Je pense que ces technologies ont vocation à devenir des outils pour les autres sciences, et je souhaite collaborer avec des chercheurs d’autres domaines pour le vérifier.

Face à des modèles complexes et difficilement interprétables, Maxime Peyrard propose de désactiver ou perturber certains composants pour comprendre leur rôle dans le fonctionnement global du modèle. « C’est comme lorsque, en neurosciences, on profite d’une lésion du cerveau pour comprendre à quoi sert la partie en question, prend comme exemple Maxime Peyrard. On perturbe et on obfusque certaines parties du modèle pour regarder l’impact de ces sous-ensembles sur les résultats. »
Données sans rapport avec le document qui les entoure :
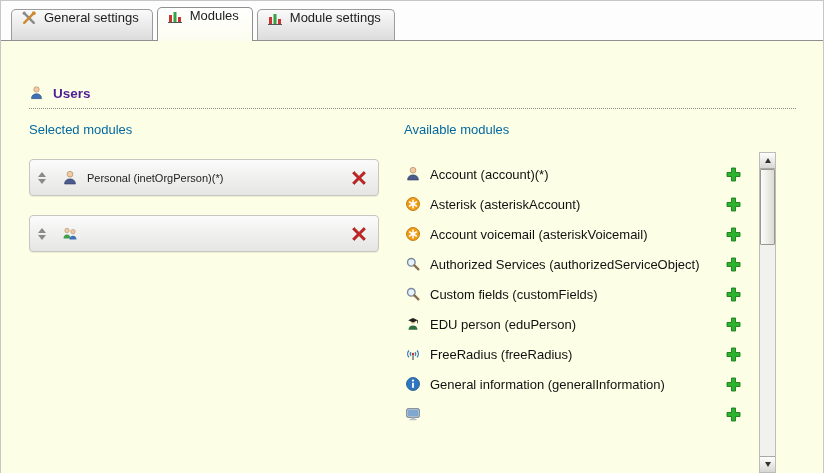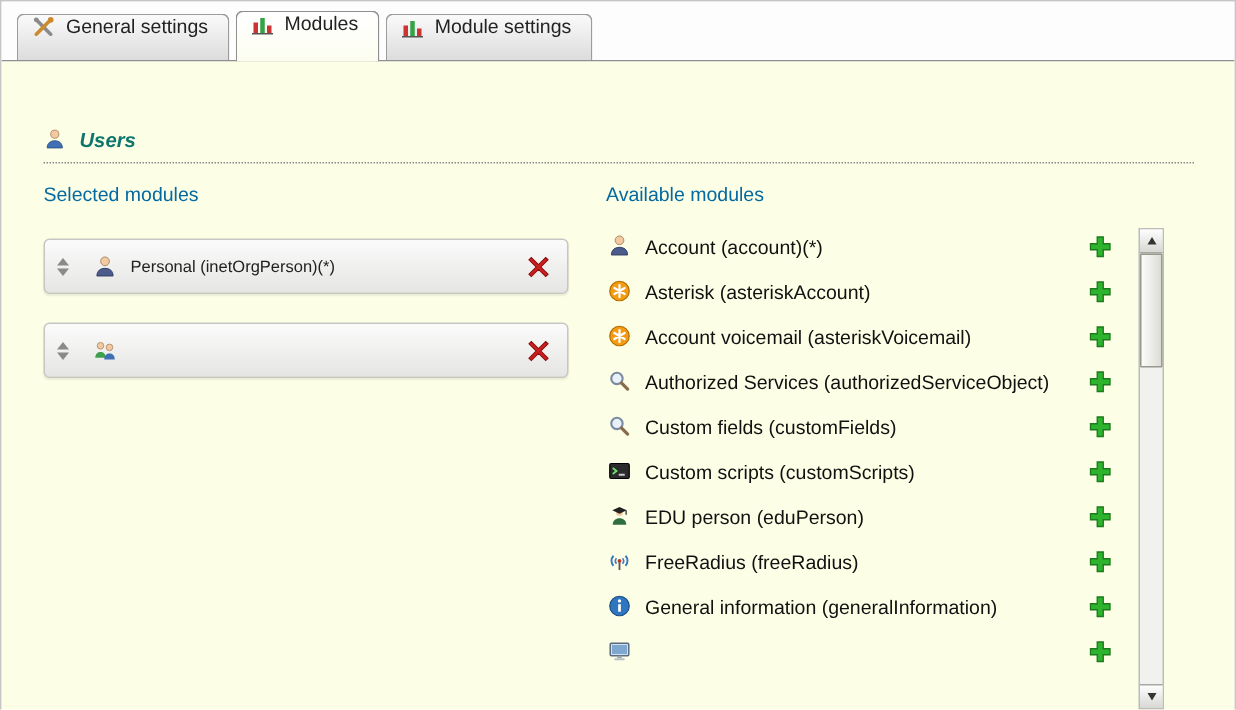"Users" .section-title { color: #0f766e -> #4c1d95; font-style: italic -> none }
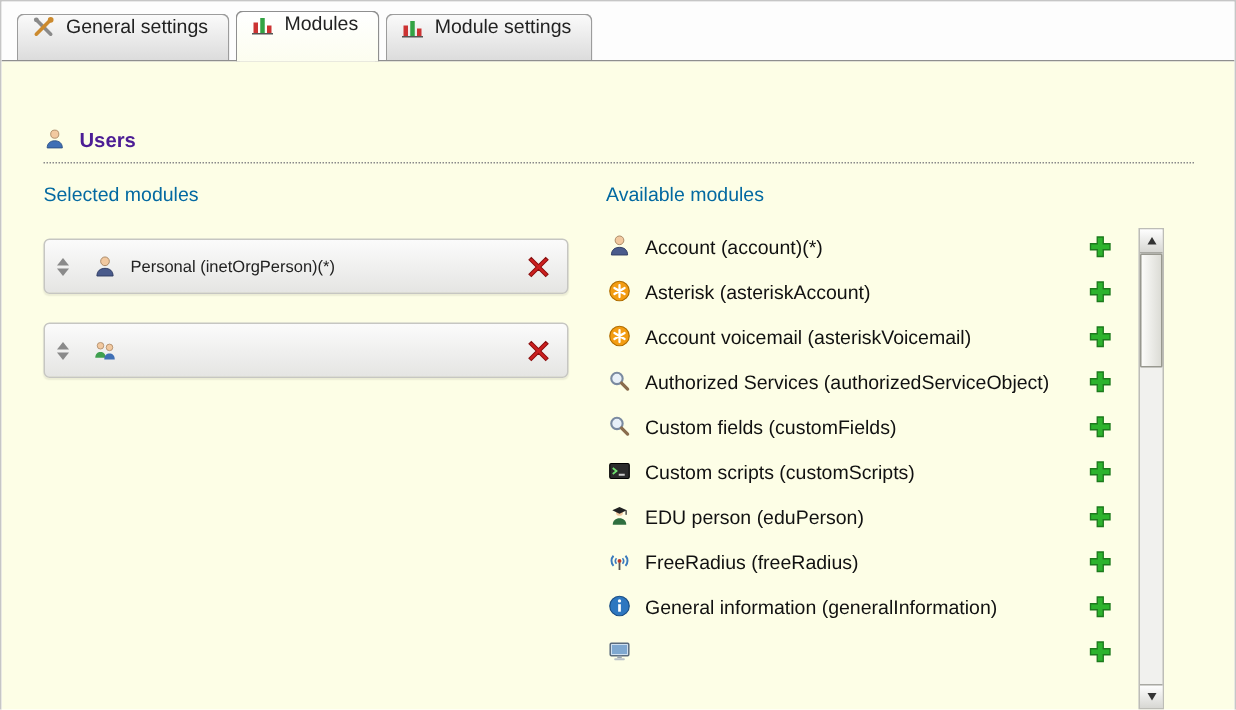"Account (account)(*)" .avail-list { margin-top: 12px -> 22px }
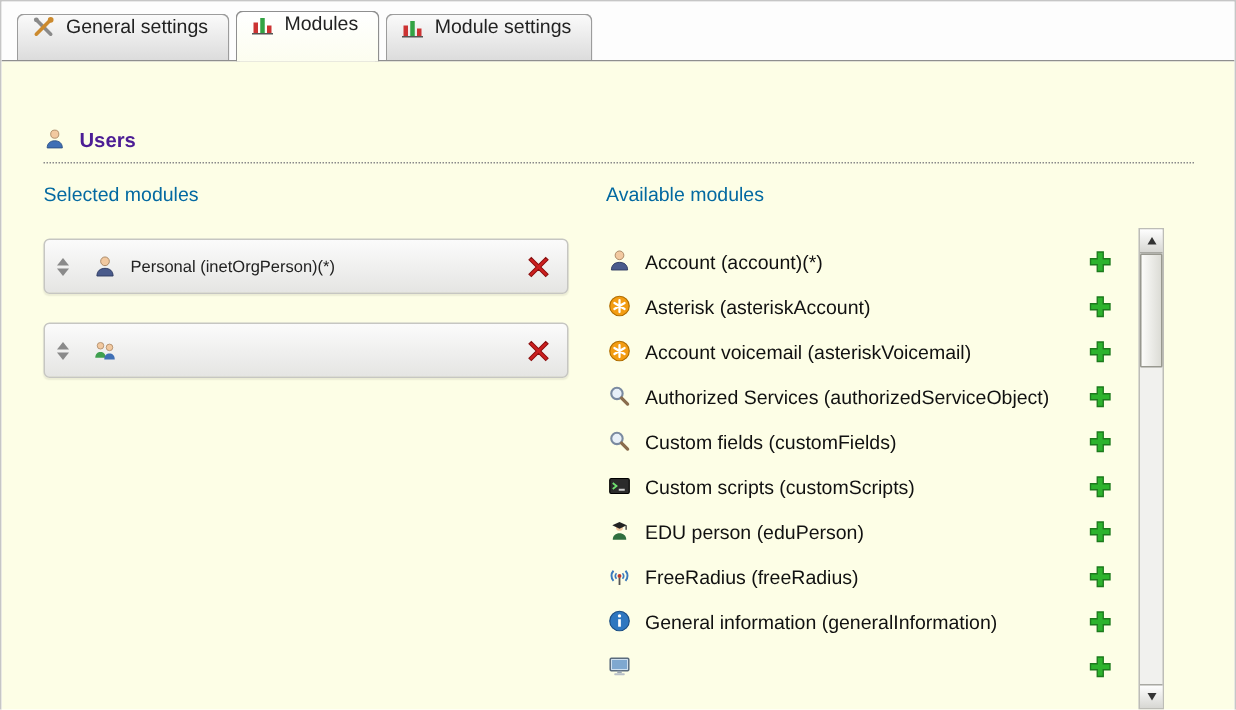"Custom scripts (customScripts)" div.avail-row { html: <div> <span> <svg> <rect></rect> <path></path> <line></line> </svg> </span> <span>Custom scripts (customScripts)</span> <span> <svg> <path></path> </svg> </span> </div> -> none }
Cela lui laisse de nombreuses pistes à explorer pendant ses cinq années de chaire de professeur junior CNRS. Celle-ci est accompagnée d’une bourse de thèse pour un premier doctorant déjà prévu pour le mois d’octobre, et d’un budget de 200 000 euros qui servira, entre autres, à financer une autre thèse. En plus de cet encadrement, Maxime Peyrard aura 42 heures annuelles de cours à partager entre l’Ensimag, son ancienne école d’ingénieurs, et l’Université de Grenoble Alpes. Il y enseignera principalement l’apprentissage automatique, bouclant ainsi la boucle.